══ Exercise input ══

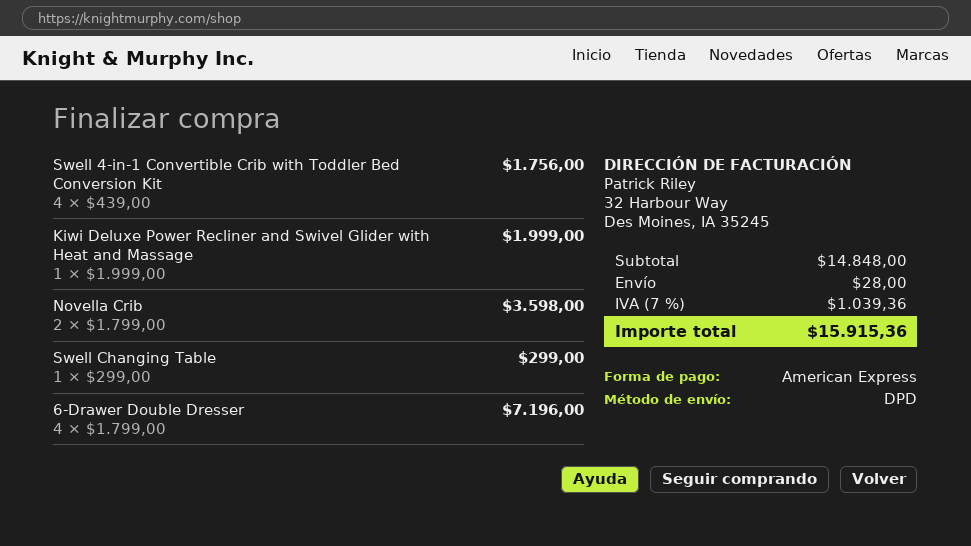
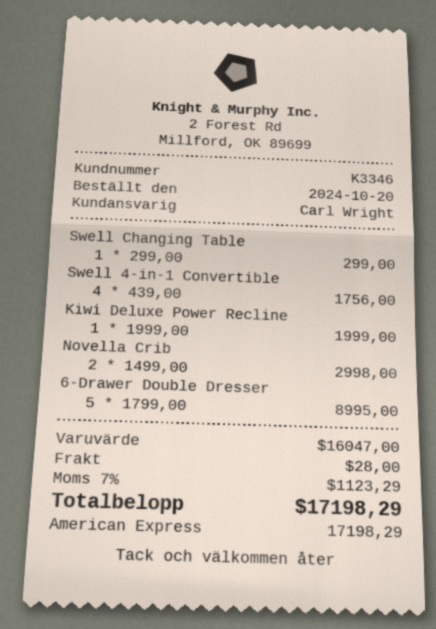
Novella Crib: 2 x 1799.00 = 3598.00 -> 2 x 1499.00 = 2998.00
6-Drawer Double Dresser: 4 x 1799.00 = 7196.00 -> 5 x 1799.00 = 8995.00
subtotal: 14848.00 -> 16047.00
tax: 7% = 1039.36 -> 7% = 1123.29
total: 15915.36 -> 17198.29

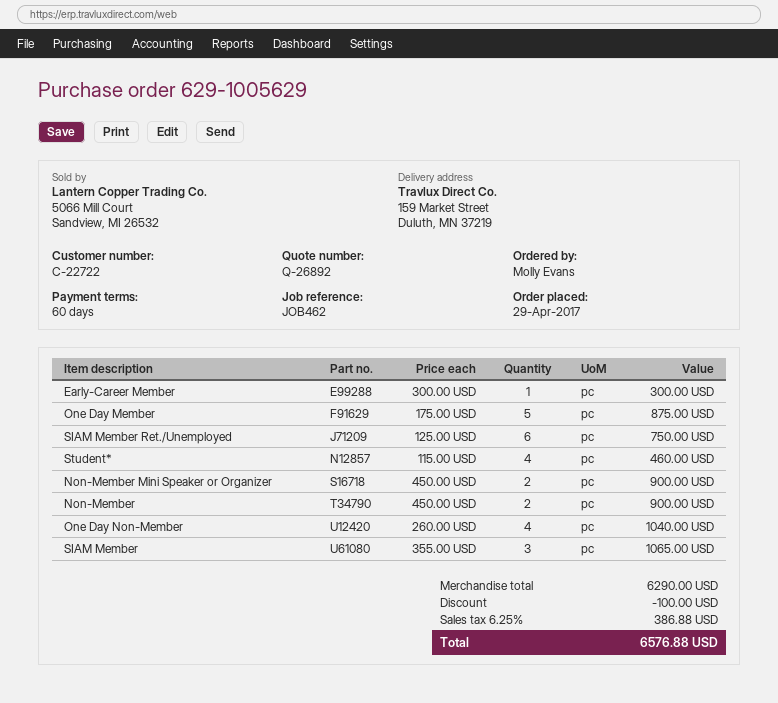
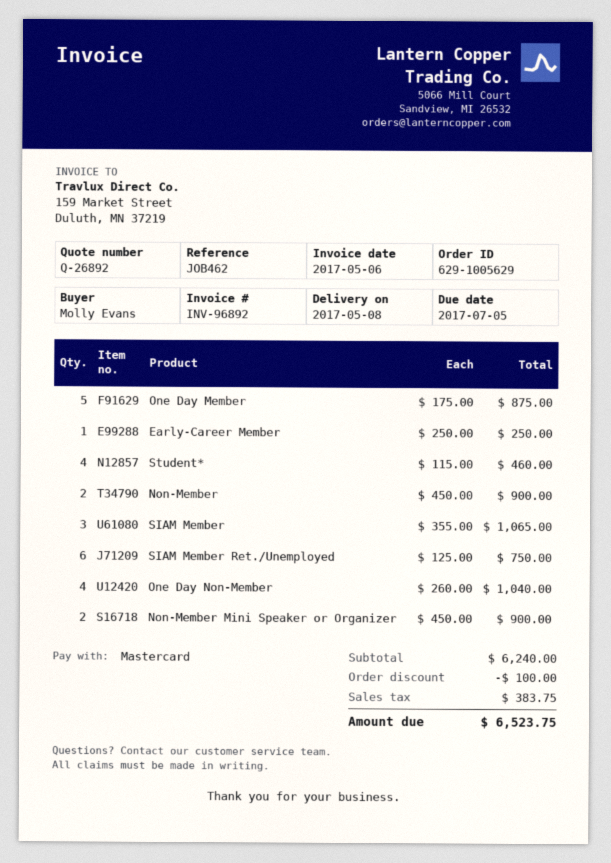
Early-Career Member: 1 x 300.00 = 300.00 -> 1 x 250.00 = 250.00
subtotal: 6290.00 -> 6240.00
tax: 386.88 -> 383.75
total: 6576.88 -> 6523.75

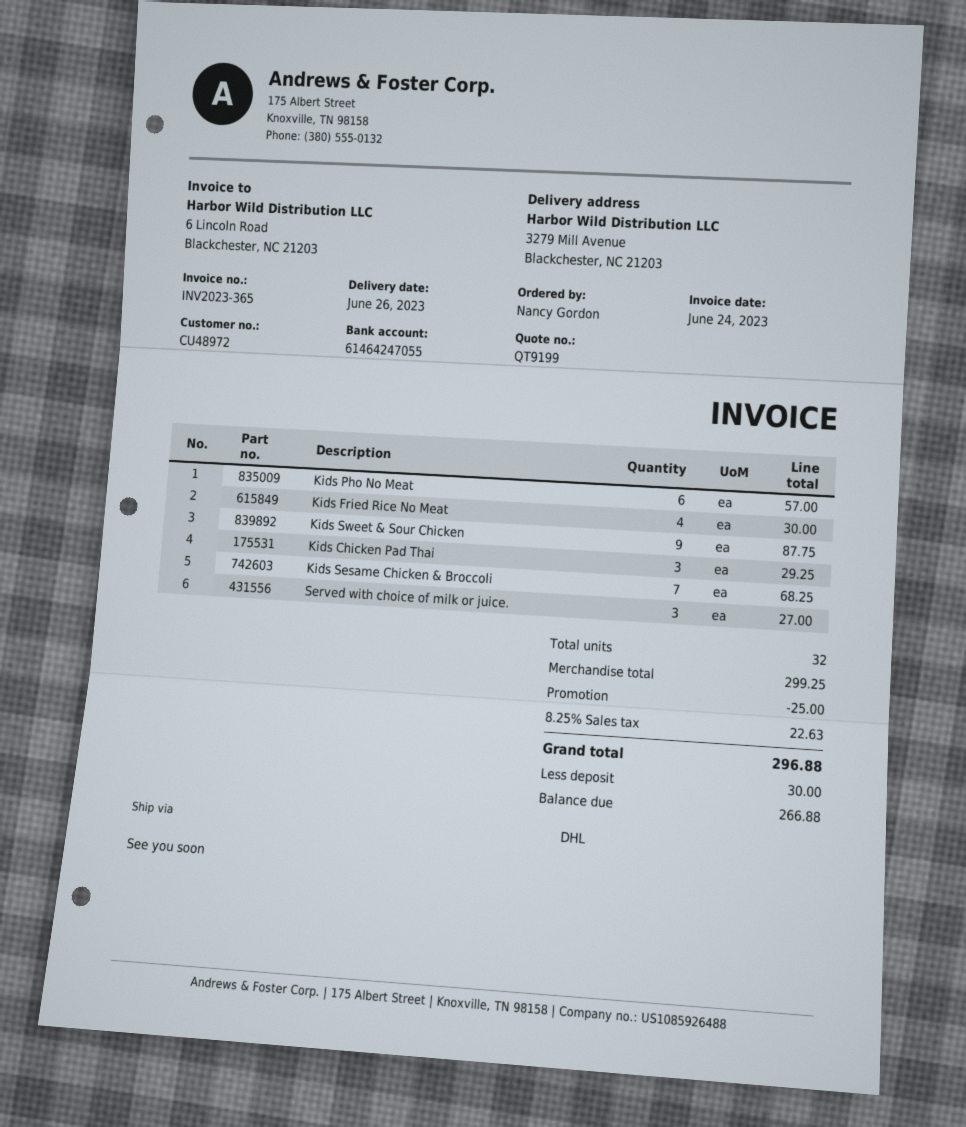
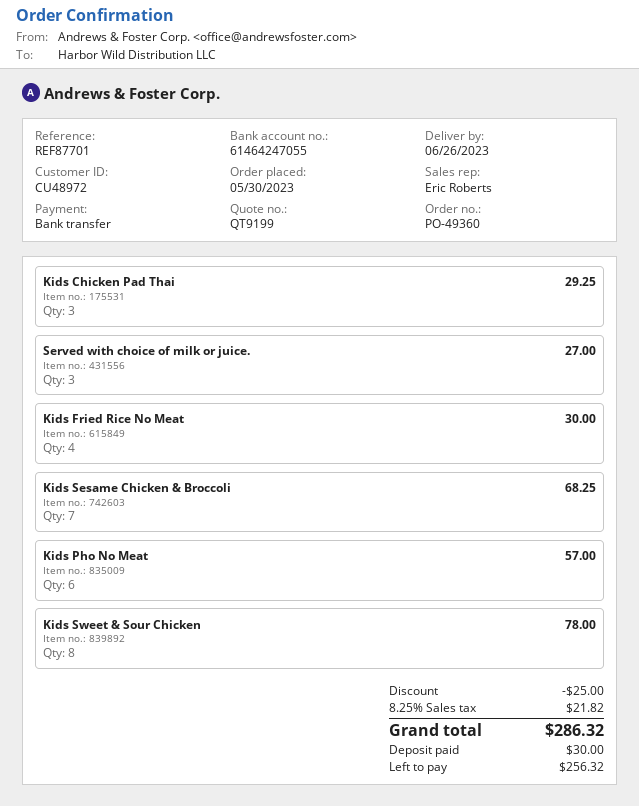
Kids Sweet & Sour Chicken: 9 for 87.75 -> 8 for 78.00
tax: 8.25% = 22.63 -> 8.25% = 21.82
total: 296.88 -> 286.32
balance: 266.88 -> 256.32

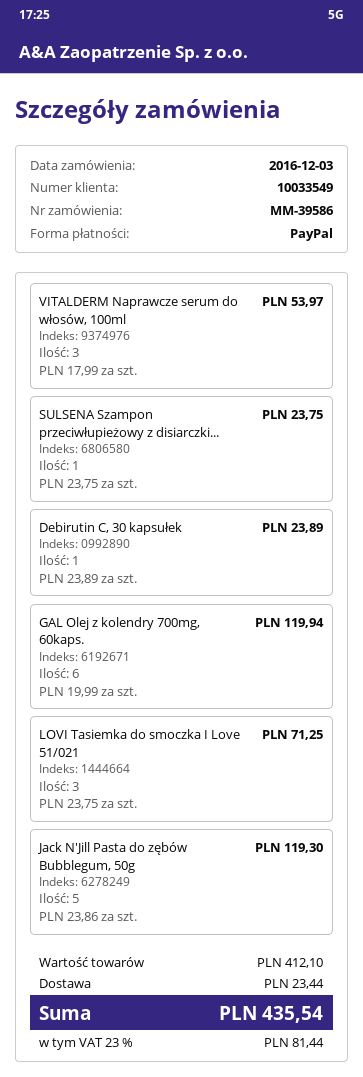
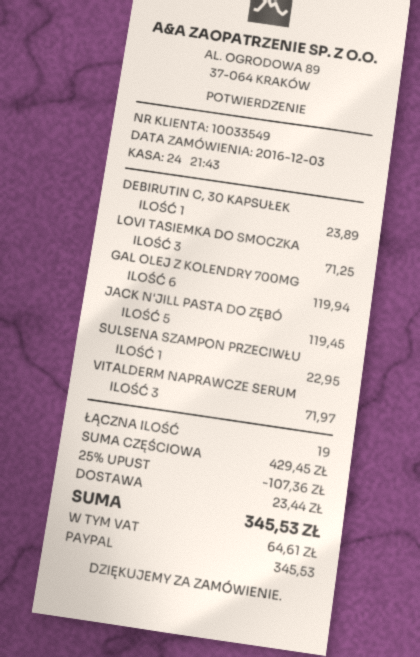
VITALDERM Naprawcze serum do włosów, 100ml: 3 for 53.97 -> 3 for 71.97
SULSENA Szampon przeciwłupieżowy z disiarczki...: 1 for 23.75 -> 1 for 22.95
Jack N'Jill Pasta do zębów Bubblegum, 50g: 5 for 119.30 -> 5 for 119.45
subtotal: 412.10 -> 429.45
discount: none -> 25% = 107.36
tax: 81.44 -> 64.61
total: 435.54 -> 345.53

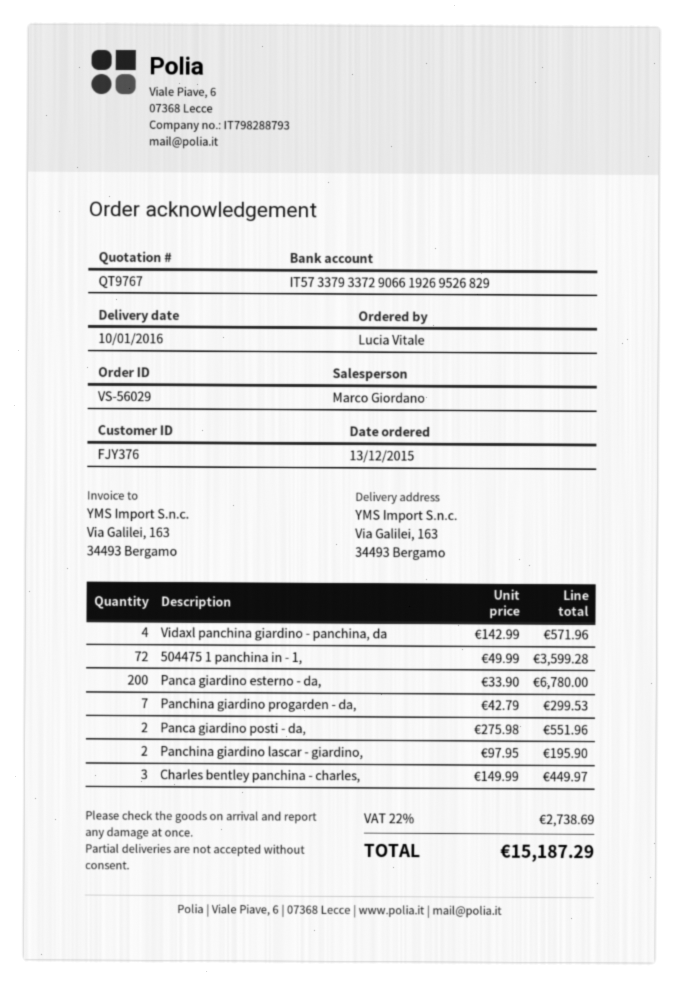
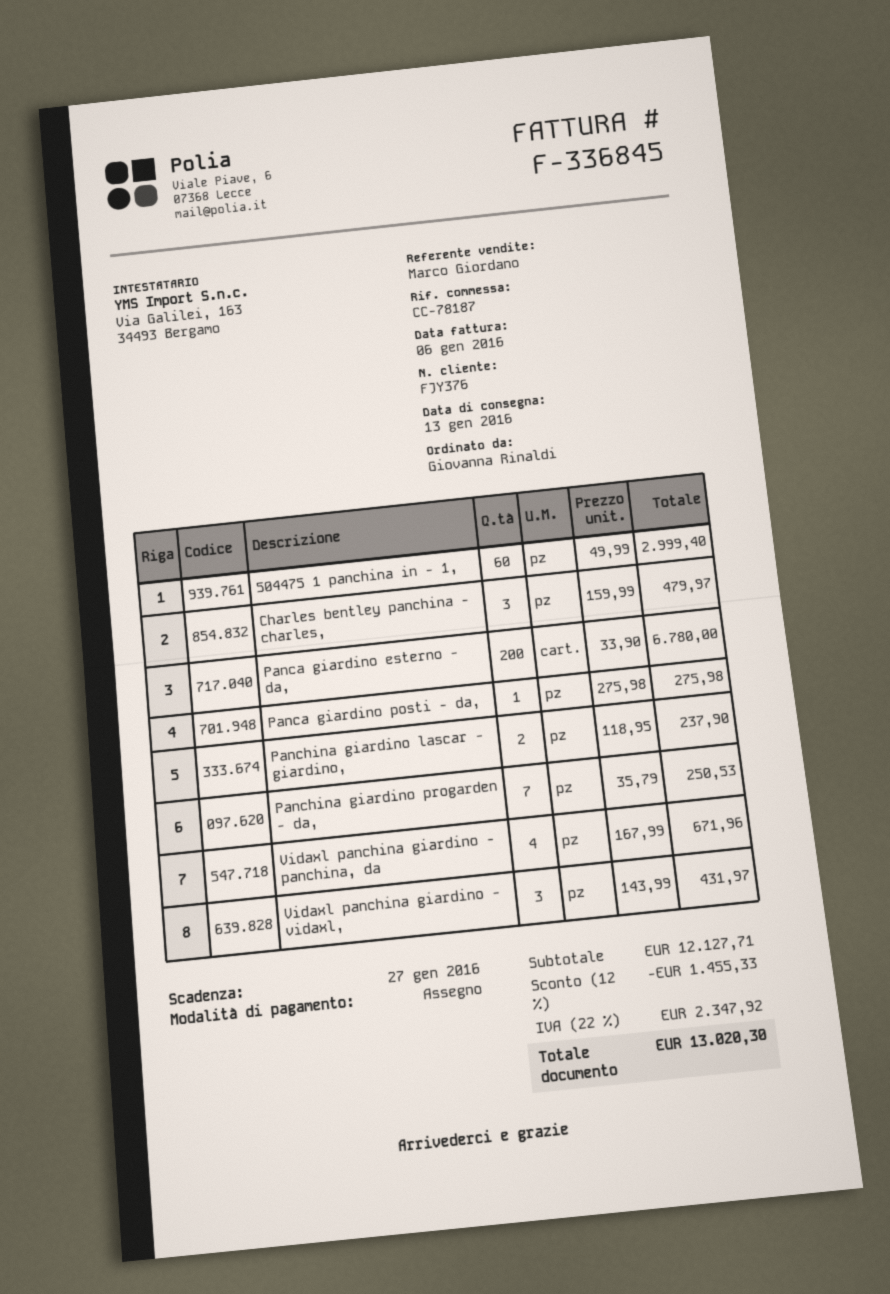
delivery date: 2016-01-10 -> 2016-01-13
ordered by: Lucia Vitale -> Giovanna Rinaldi
Vidaxl panchina giardino - panchina, da: 4 x 142.99 = 571.96 -> 4 x 167.99 = 671.96
504475 1 panchina in - 1,: 72 x 49.99 = 3599.28 -> 60 x 49.99 = 2999.40
Panchina giardino progarden - da,: 7 x 42.79 = 299.53 -> 7 x 35.79 = 250.53
Panca giardino posti - da,: 2 x 275.98 = 551.96 -> 1 x 275.98 = 275.98
Panchina giardino lascar - giardino,: 2 x 97.95 = 195.90 -> 2 x 118.95 = 237.90
Charles bentley panchina - charles,: 3 x 149.99 = 449.97 -> 3 x 159.99 = 479.97
Vidaxl panchina giardino - vidaxl,: none -> 3 x 143.99 = 431.97
discount: none -> 12% = 1455.33
tax: 22% = 2738.69 -> 22% = 2347.92
total: 15187.29 -> 13020.30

═══

Starting at the line that contains "Panca giardino posti", copy each line through the last line of the listing, and copy nothing else.

Panca giardino posti - da,: 2 x 275.98 = 551.96 -> 1 x 275.98 = 275.98
Panchina giardino lascar - giardino,: 2 x 97.95 = 195.90 -> 2 x 118.95 = 237.90
Charles bentley panchina - charles,: 3 x 149.99 = 449.97 -> 3 x 159.99 = 479.97
Vidaxl panchina giardino - vidaxl,: none -> 3 x 143.99 = 431.97
discount: none -> 12% = 1455.33
tax: 22% = 2738.69 -> 22% = 2347.92
total: 15187.29 -> 13020.30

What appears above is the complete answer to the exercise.